Tersebutlah Siwa sedang bertapa di Pegunungan Himalaya dengan cara berdiri di
atas satu kaki dengan lengan diangkat. Sapi-sapi yang sombong itu berjalan
bergerombol di sekeliling Siwa, sehingga ia kehilangan keseimbangan. Atas
kejadian itu, Siwa sangat marah dan dengan mata ketiganya ia membakar sapi-sapi
yang sombong itu, sehingga warna mereka berubah hitam. Itulah sebabnya ada sapi
berwarna hitam. Banteng yang melihat kejadian itu mencoba melerai dan meredakan
amarah Siwa. Sejak itu banteng menjadi kendaraan Siwa. Sapi-sapi yang melihat
dan mengakui kehebatan dan kesaktian Siwa sangat kagum dan mengangkatnya
sebagai pemimpin, serat memberi julukanGopari pada Siwa.
Seekor
sapi, yang dikenal dengan nama Nandi, yang dihubungkan dengan Siwa dan
dikatakan sebagai kendaraannya. Sapi jantan ini melambangkan kekuatan dan
ketidakpedulian. Siwa mengendarai sapi menandakan bahwa Śiwa menghilangkan
ketidakpedulian dan menganugerahkan kekuatan kebijaksanaan pada pemujanya. Sapi
dalam Sanskertanya Vṛṣa. Dalam bahasa Sanskṛta Vṛṣa juga berarti Dharma
(kebenaran). Sehingga sapi disamping Siwa melambangkan persahabatan abadi dan
kebenaran. Nandi juga melambangkan kesadaran seseorang (sṛṣṭa puruṣa) atau
manusia yang sempurna, yang terserap secara permanen dalam pandangan Kenyataan.
Siwa
menghancurkan segalanya dengan mebawa Trisula. Trisula senjata yang utama
Siwa, Dalam berbagai gambar Siwa
digambarkan memegang Trisula di tangan belakang. Siwa Purana IV.20 menyebutkan,
Dewa
yang bersenjatakan Trisula ,
Brahman
yang agung, yaitu Siwa adalah asal mula penciptaan, pemeliharaan, dan
penghancuran. pelenyapan, serta pemberkatan.
Tanpa
campur tangan beliau maka tidak seujung rambut pun benda atau makhluk bisa
dihancurkan.
Sebuah
Trisula memiliki tiga ujung, yang menandakan tiga sifat alam : sattva
(keaktifan), rajas (kegiatan), dan tamas (ketidakaktifan).

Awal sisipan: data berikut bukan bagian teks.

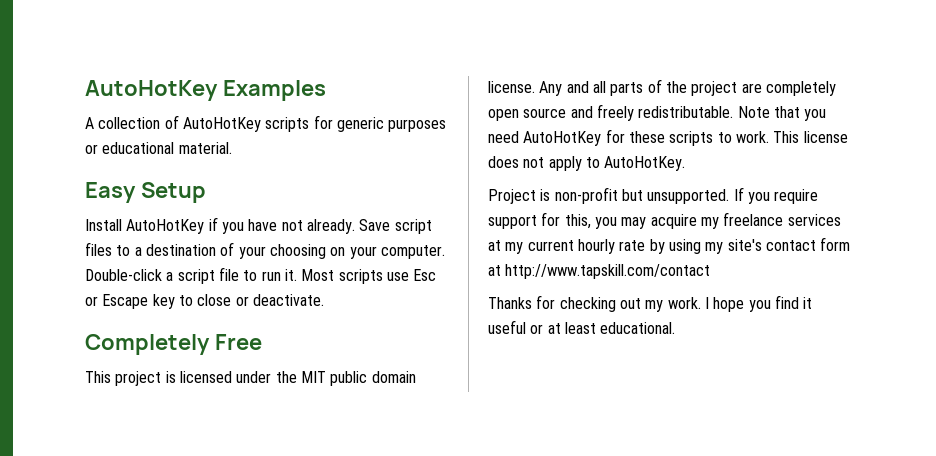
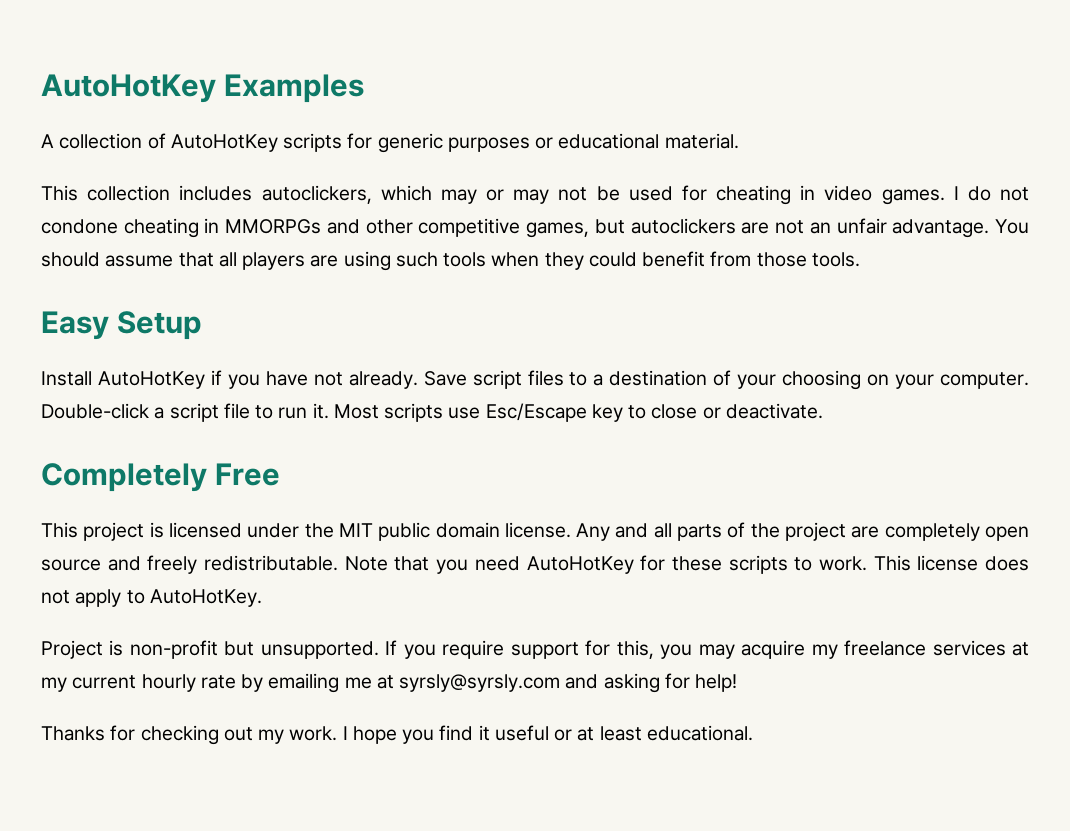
+ This collection includes autoclickers, which may or may not be used for cheating in video games. I do not condone cheating in MMORPGs and other competitive games, but autoclickers are not an unfair advantage. You should assume that all players are using such tools when they could benefit from those tools.
- Most scripts use Esc or Escape key to close or deactivate.
+ Most scripts use Esc/Escape key to close or deactivate.
- If you require support for this, you may acquire my freelance services at my current hourly rate by using my site's contact form at http://www.tapskill.com/contact
+ If you require support for this, you may acquire my freelance services at my current hourly rate by emailing me at syrsly@syrsly.com and asking for help!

Trisula melambangkan
bahwa dewa jauh dari jangkauan ketiga sifat alam ini. Trisula juga melambangkan
senjata yang digunakan Dewa untuk menghancurkan kejahatan dan ketidakpedulian
di dunia. (Pandit, 2006 : 208). Selain trisula
ada pula senjata lain disebutpinaka, oleh karena itu Siwa disebut dengan
nama Pinakapani (Siwa yang memegang pinaka di tangannya). Siwa digambarkan memiliki
2,2,8, dan 10 tangan. Disamping membawa Pinaka, Siwa juga memegang tongkat yang
dinamakan khatyanga, busur (Ajagava), seekor menjangan, genitri, tengkorak,
damaru (gendang kecil), dan benda-benda suci lainnya
Sebuah
damaru (kendang kecil) yang menghasilkan suara yang bergetar. Seperti yang
disebutkan dalam kitab Hindu suara yang bergetar dari suku kata Om yang suci
dipercaya sebagai sumber dari penciptaan. Sebuah damaru pada salah satu tangan
mengandung makna bahwa ia menyangga seluruh ciptaan di tangannya, mengatur
sesuai dengan keinginannya. Karena harimau menyimbolkan kekuatan, kulit harimau
yang menjadi tempat duduk Dewa Siwa melambangkan Ia adalah sumber dari kekuatan
yang pasti yang Ia kendalikan sesuai dengan keinginan-Nya. (Pandit, 2006 : 208).